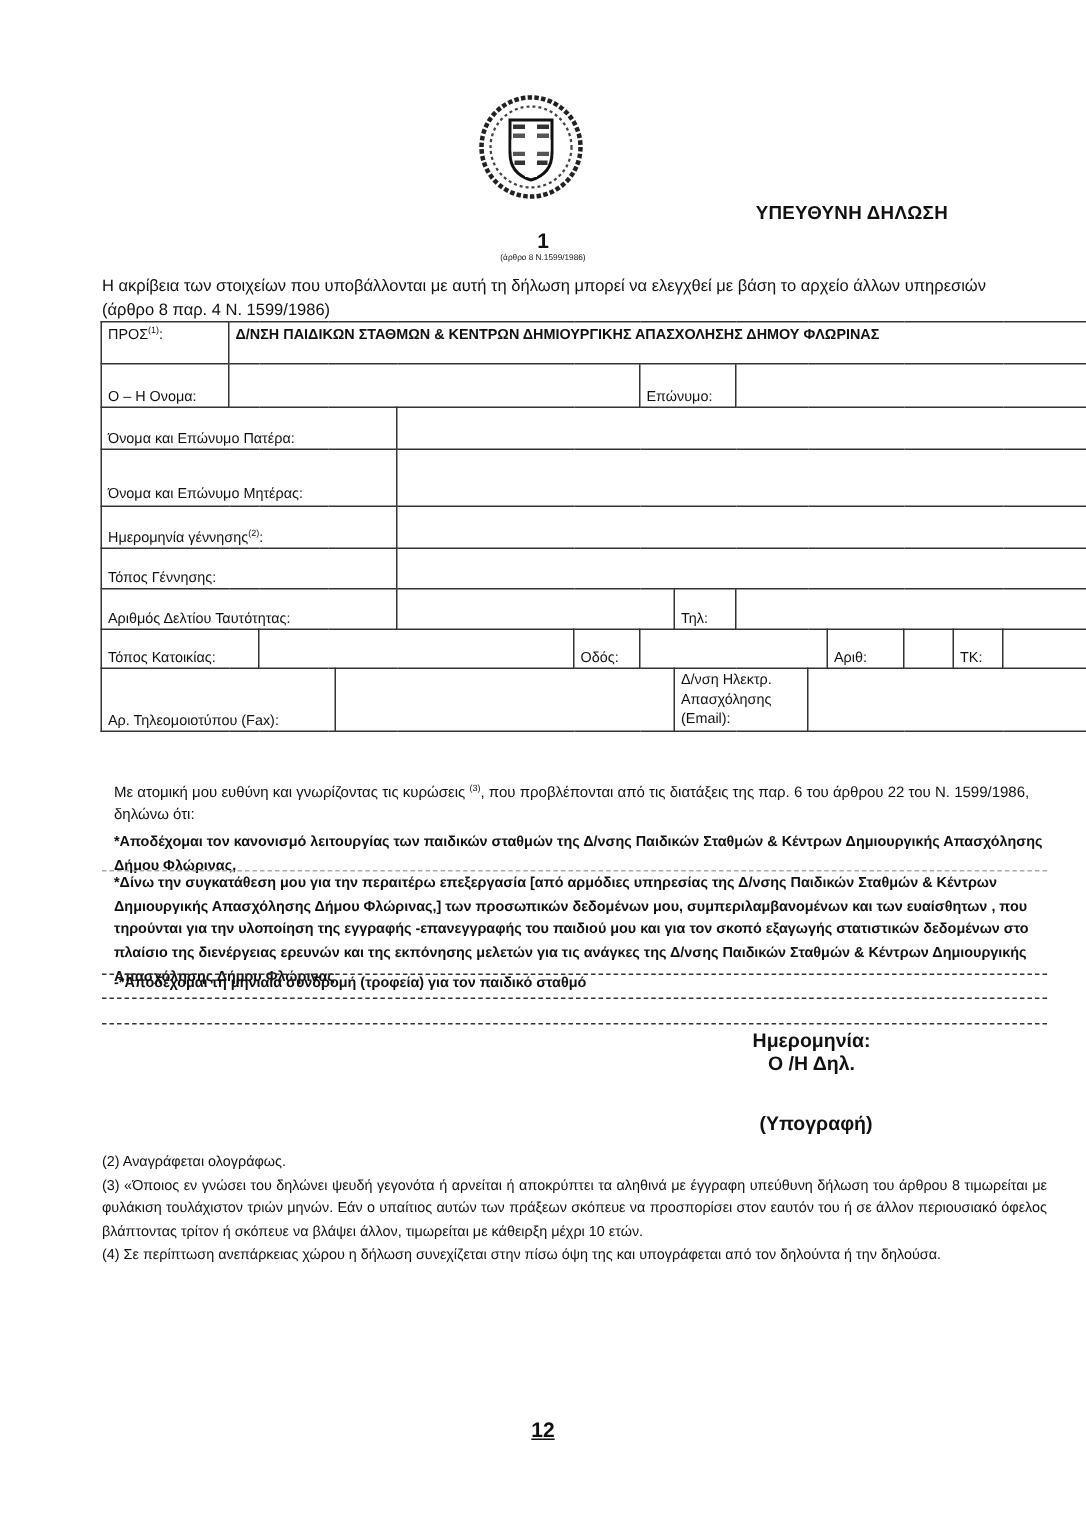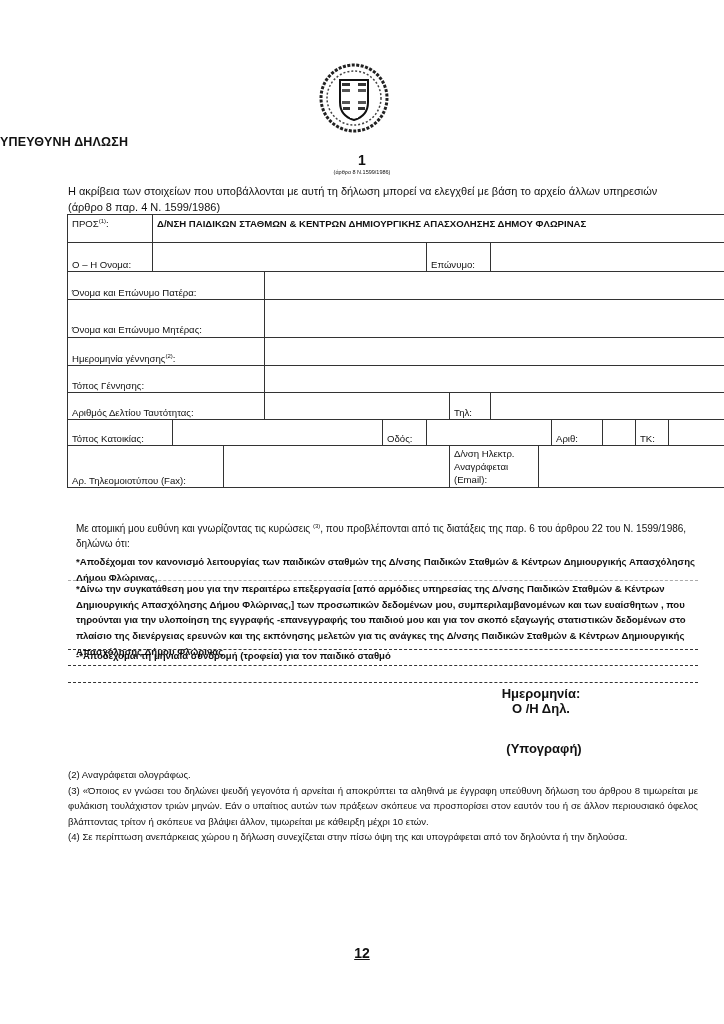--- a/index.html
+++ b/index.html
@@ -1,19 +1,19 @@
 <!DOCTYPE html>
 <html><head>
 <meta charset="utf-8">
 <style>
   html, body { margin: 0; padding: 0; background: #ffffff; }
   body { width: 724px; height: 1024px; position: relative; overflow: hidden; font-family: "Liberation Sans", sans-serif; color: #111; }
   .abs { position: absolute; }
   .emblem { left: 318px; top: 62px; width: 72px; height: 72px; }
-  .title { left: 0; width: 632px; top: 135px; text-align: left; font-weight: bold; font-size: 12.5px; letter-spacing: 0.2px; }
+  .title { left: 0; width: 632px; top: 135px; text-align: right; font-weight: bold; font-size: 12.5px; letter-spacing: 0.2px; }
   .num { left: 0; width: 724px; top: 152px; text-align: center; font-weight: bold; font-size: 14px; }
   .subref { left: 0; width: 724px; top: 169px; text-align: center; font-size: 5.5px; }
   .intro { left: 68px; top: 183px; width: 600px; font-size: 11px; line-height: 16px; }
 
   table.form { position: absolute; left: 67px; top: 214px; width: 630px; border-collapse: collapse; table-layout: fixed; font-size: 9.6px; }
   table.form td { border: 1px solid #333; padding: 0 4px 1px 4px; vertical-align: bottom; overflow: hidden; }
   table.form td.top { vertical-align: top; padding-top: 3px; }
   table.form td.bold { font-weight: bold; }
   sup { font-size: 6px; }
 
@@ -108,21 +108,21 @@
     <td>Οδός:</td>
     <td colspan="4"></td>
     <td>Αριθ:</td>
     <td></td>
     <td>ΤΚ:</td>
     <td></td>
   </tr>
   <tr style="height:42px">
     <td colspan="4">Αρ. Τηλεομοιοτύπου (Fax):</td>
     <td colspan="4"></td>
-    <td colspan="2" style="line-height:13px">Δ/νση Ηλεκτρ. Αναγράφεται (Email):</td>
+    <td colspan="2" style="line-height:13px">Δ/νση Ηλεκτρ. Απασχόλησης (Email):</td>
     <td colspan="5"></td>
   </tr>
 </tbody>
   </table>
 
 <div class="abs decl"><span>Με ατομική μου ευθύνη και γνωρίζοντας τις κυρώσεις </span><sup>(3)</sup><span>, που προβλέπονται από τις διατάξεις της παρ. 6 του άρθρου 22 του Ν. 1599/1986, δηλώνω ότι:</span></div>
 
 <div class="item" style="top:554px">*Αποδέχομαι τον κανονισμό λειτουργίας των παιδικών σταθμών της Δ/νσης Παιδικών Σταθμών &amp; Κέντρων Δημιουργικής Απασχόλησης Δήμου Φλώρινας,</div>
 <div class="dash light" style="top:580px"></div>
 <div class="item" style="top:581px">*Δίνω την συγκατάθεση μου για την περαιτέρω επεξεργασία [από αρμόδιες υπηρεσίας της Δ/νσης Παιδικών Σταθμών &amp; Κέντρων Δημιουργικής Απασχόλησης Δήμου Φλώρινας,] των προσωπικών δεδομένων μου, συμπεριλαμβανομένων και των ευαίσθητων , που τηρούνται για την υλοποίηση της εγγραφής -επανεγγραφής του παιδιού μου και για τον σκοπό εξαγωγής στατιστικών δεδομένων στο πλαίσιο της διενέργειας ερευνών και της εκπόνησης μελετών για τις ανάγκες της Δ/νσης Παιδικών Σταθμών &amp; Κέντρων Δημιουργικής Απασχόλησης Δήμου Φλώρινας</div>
###
In your answer, print the entries above exactly, with the pictures left out.

--- a/index.html
+++ b/index.html
@@ -1,19 +1,19 @@
 <!DOCTYPE html>
 <html><head>
 <meta charset="utf-8">
 <style>
   html, body { margin: 0; padding: 0; background: #ffffff; }
   body { width: 724px; height: 1024px; position: relative; overflow: hidden; font-family: "Liberation Sans", sans-serif; color: #111; }
   .abs { position: absolute; }
   .emblem { left: 318px; top: 62px; width: 72px; height: 72px; }
-  .title { left: 0; width: 632px; top: 135px; text-align: left; font-weight: bold; font-size: 12.5px; letter-spacing: 0.2px; }
+  .title { left: 0; width: 632px; top: 135px; text-align: right; font-weight: bold; font-size: 12.5px; letter-spacing: 0.2px; }
   .num { left: 0; width: 724px; top: 152px; text-align: center; font-weight: bold; font-size: 14px; }
   .subref { left: 0; width: 724px; top: 169px; text-align: center; font-size: 5.5px; }
   .intro { left: 68px; top: 183px; width: 600px; font-size: 11px; line-height: 16px; }
 
   table.form { position: absolute; left: 67px; top: 214px; width: 630px; border-collapse: collapse; table-layout: fixed; font-size: 9.6px; }
   table.form td { border: 1px solid #333; padding: 0 4px 1px 4px; vertical-align: bottom; overflow: hidden; }
   table.form td.top { vertical-align: top; padding-top: 3px; }
   table.form td.bold { font-weight: bold; }
   sup { font-size: 6px; }
 
@@ -108,21 +108,21 @@
     <td>Οδός:</td>
     <td colspan="4"></td>
     <td>Αριθ:</td>
     <td></td>
     <td>ΤΚ:</td>
     <td></td>
   </tr>
   <tr style="height:42px">
     <td colspan="4">Αρ. Τηλεομοιοτύπου (Fax):</td>
     <td colspan="4"></td>
-    <td colspan="2" style="line-height:13px">Δ/νση Ηλεκτρ. Αναγράφεται (Email):</td>
+    <td colspan="2" style="line-height:13px">Δ/νση Ηλεκτρ. Απασχόλησης (Email):</td>
     <td colspan="5"></td>
   </tr>
 </tbody>
   </table>
 
 <div class="abs decl"><span>Με ατομική μου ευθύνη και γνωρίζοντας τις κυρώσεις </span><sup>(3)</sup><span>, που προβλέπονται από τις διατάξεις της παρ. 6 του άρθρου 22 του Ν. 1599/1986, δηλώνω ότι:</span></div>
 
 <div class="item" style="top:554px">*Αποδέχομαι τον κανονισμό λειτουργίας των παιδικών σταθμών της Δ/νσης Παιδικών Σταθμών &amp; Κέντρων Δημιουργικής Απασχόλησης Δήμου Φλώρινας,</div>
 <div class="dash light" style="top:580px"></div>
 <div class="item" style="top:581px">*Δίνω την συγκατάθεση μου για την περαιτέρω επεξεργασία [από αρμόδιες υπηρεσίας της Δ/νσης Παιδικών Σταθμών &amp; Κέντρων Δημιουργικής Απασχόλησης Δήμου Φλώρινας,] των προσωπικών δεδομένων μου, συμπεριλαμβανομένων και των ευαίσθητων , που τηρούνται για την υλοποίηση της εγγραφής -επανεγγραφής του παιδιού μου και για τον σκοπό εξαγωγής στατιστικών δεδομένων στο πλαίσιο της διενέργειας ερευνών και της εκπόνησης μελετών για τις ανάγκες της Δ/νσης Παιδικών Σταθμών &amp; Κέντρων Δημιουργικής Απασχόλησης Δήμου Φλώρινας</div>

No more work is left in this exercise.